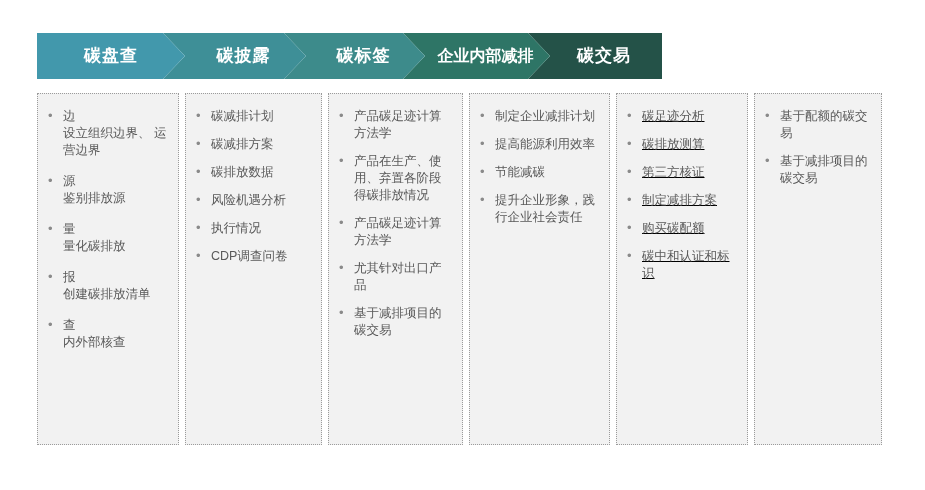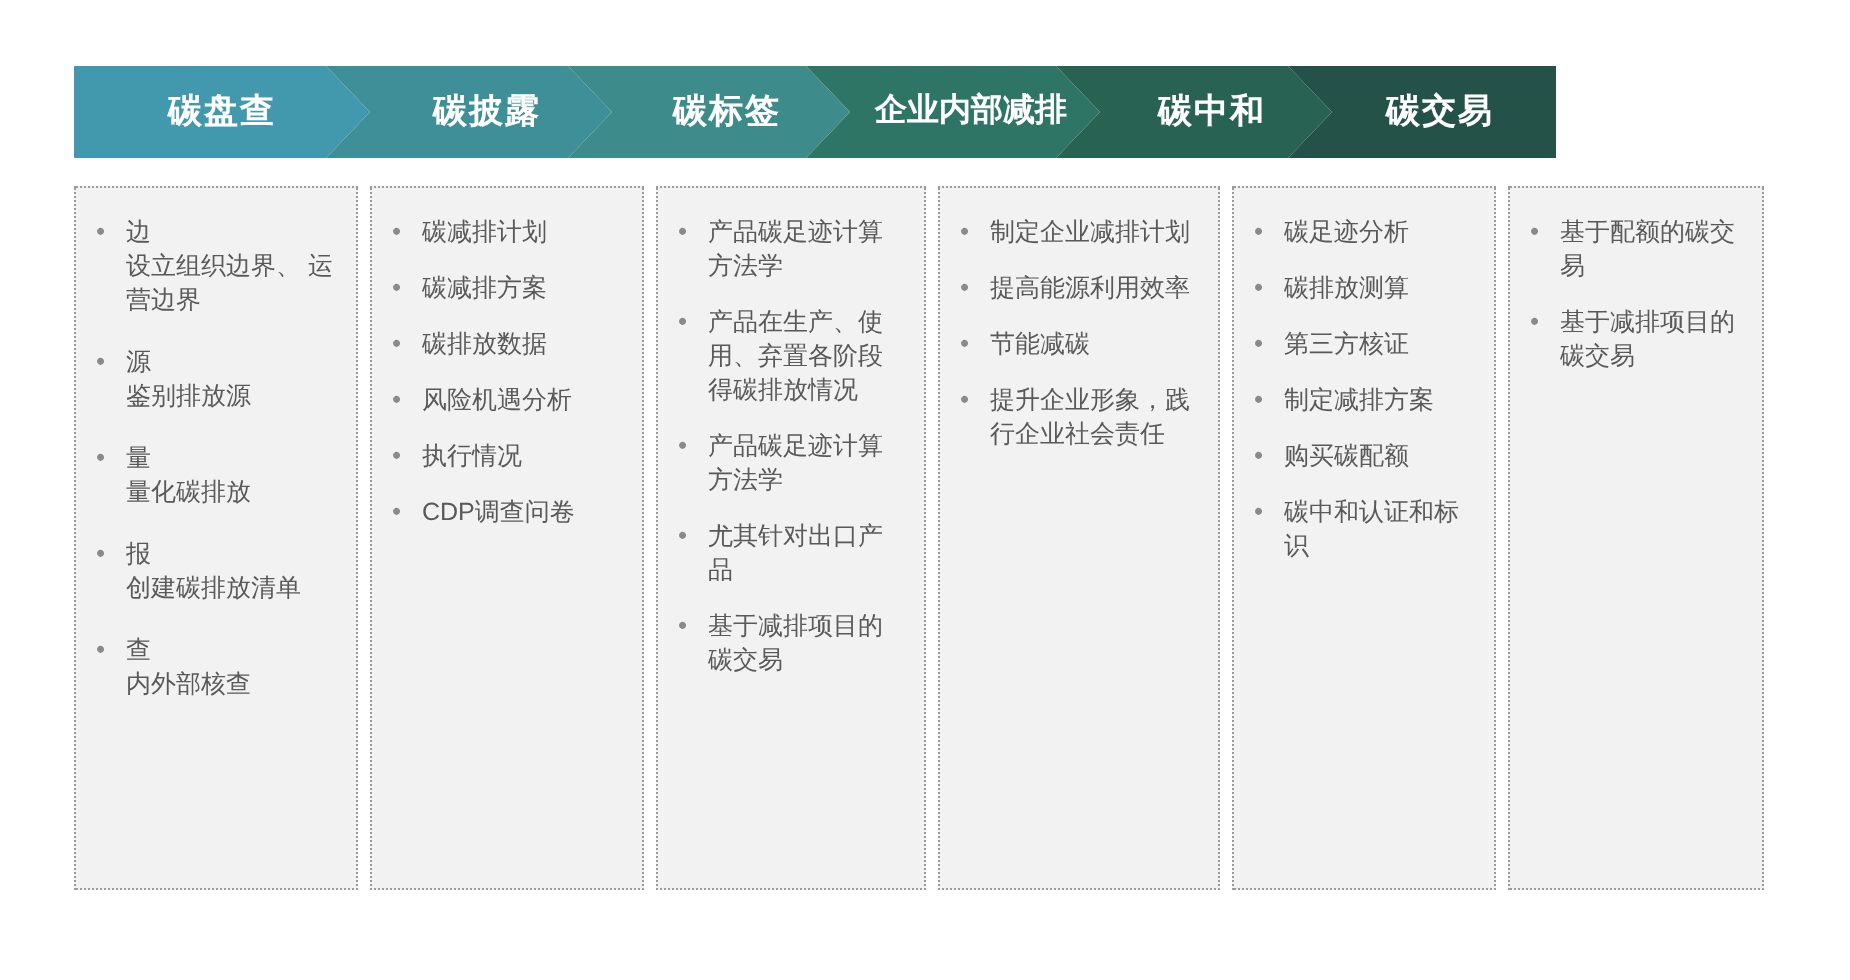--- a/index.html
+++ b/index.html
@@ -106,12 +106,6 @@
         </svg>
         <span class="chev-label" style="padding-left: 18px;">企业内部减排</span>
       </div>
-      <div class="chev" style="width: 138px; margin-left: -22px; z-index: 16;">
-        <svg class="chev-bg" width="138" height="46" viewBox="0 0 138 46" preserveAspectRatio="none">
-          <path d="M0,0 L116,0 L138,23 L116,46 L0,46 L22,23 Z" fill="#286253"></path>
-        </svg>
-        <span class="chev-label" style="padding-left: 18px;">碳中和</span>
-      </div>
       <div class="chev" style="width: 134px; margin-left: -22px; z-index: 15;">
         <svg class="chev-bg" width="134" height="46" viewBox="0 0 134 46" preserveAspectRatio="none">
           <path d="M0,0 L134,0 L134,46 L0,46 L22,23 Z" fill="#245248"></path>

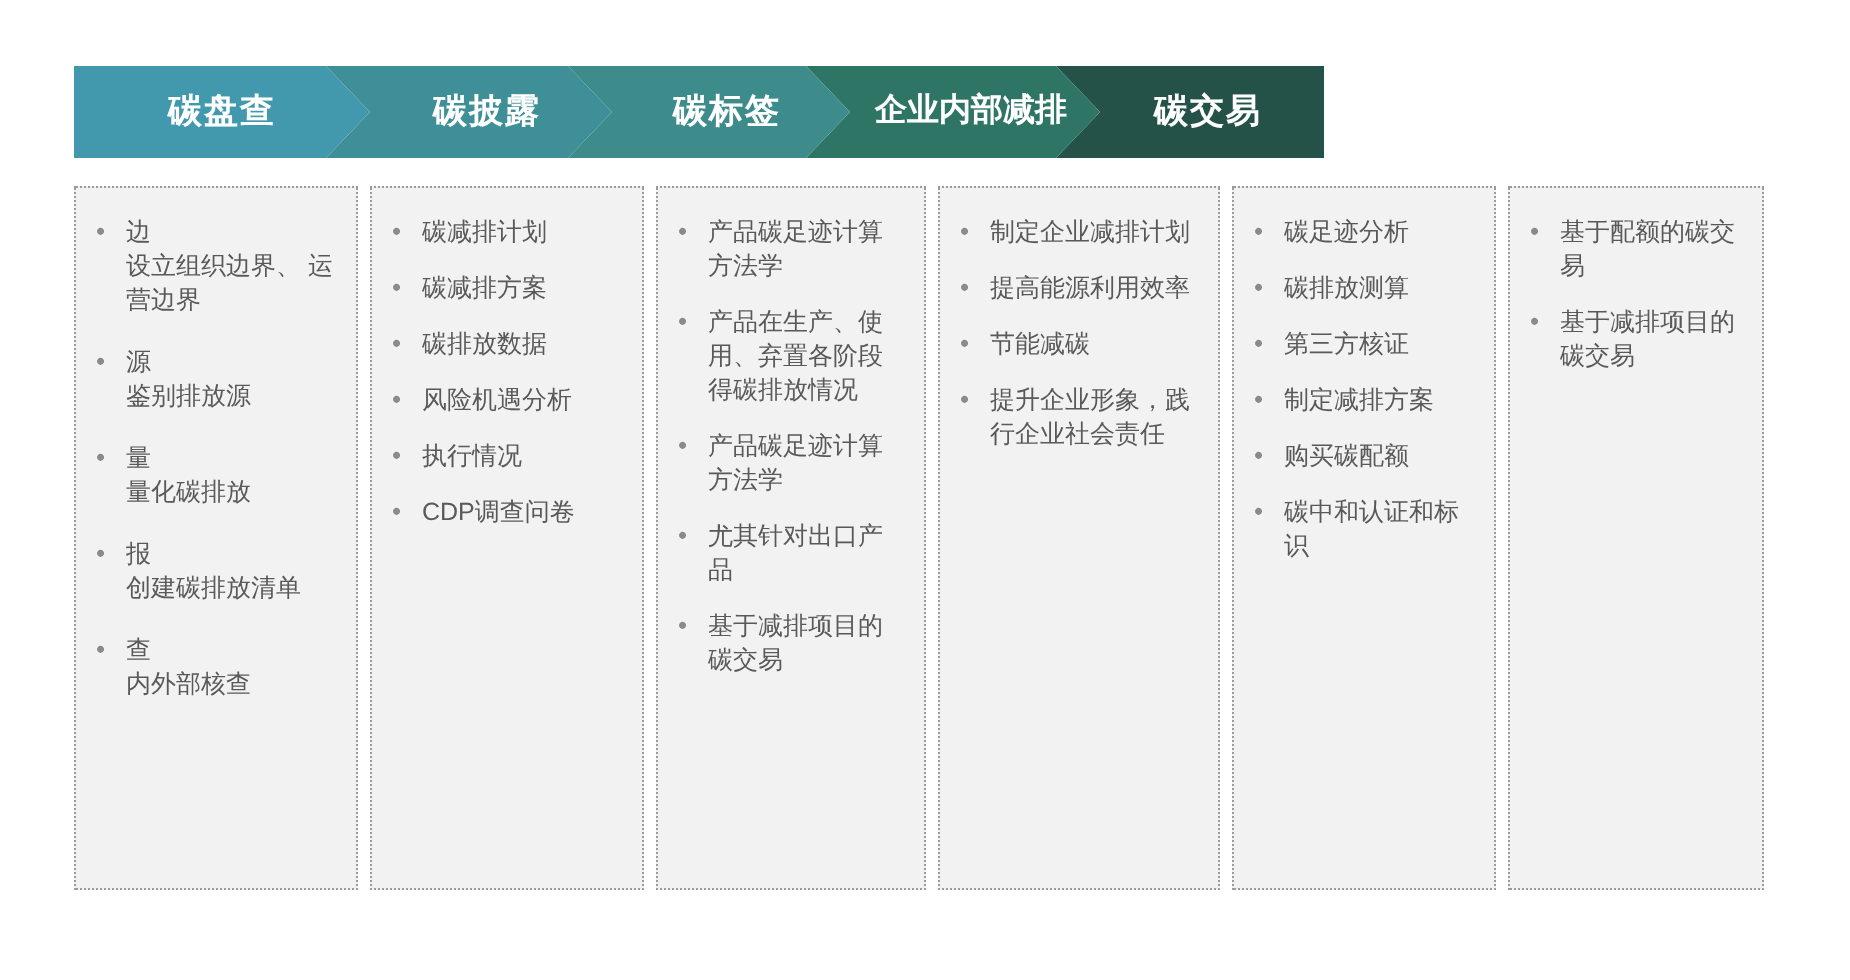--- a/index.html
+++ b/index.html
@@ -167,7 +167,7 @@
           <li>提升企业形象，践行企业社会责任</li>
         </ul>
       </div>
-      <div class="bodybox" style="width: 132px; margin-right: 6px;">
+      <div class="bodybox" style="width: 132px; margin-right: 6px; text-decoration: underline;">
         <ul class="blist">
           <li>碳足迹分析</li>
           <li>碳排放测算</li>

# # # # #

▶ **Problem to work on**
Scan the material above for the string "viewBox". Return each line where it occurs.

▶ **Expected output**
-        <svg class="chev-bg" width="138" height="46" viewBox="0 0 138 46" preserveAspectRatio="none">
         <svg class="chev-bg" width="134" height="46" viewBox="0 0 134 46" preserveAspectRatio="none">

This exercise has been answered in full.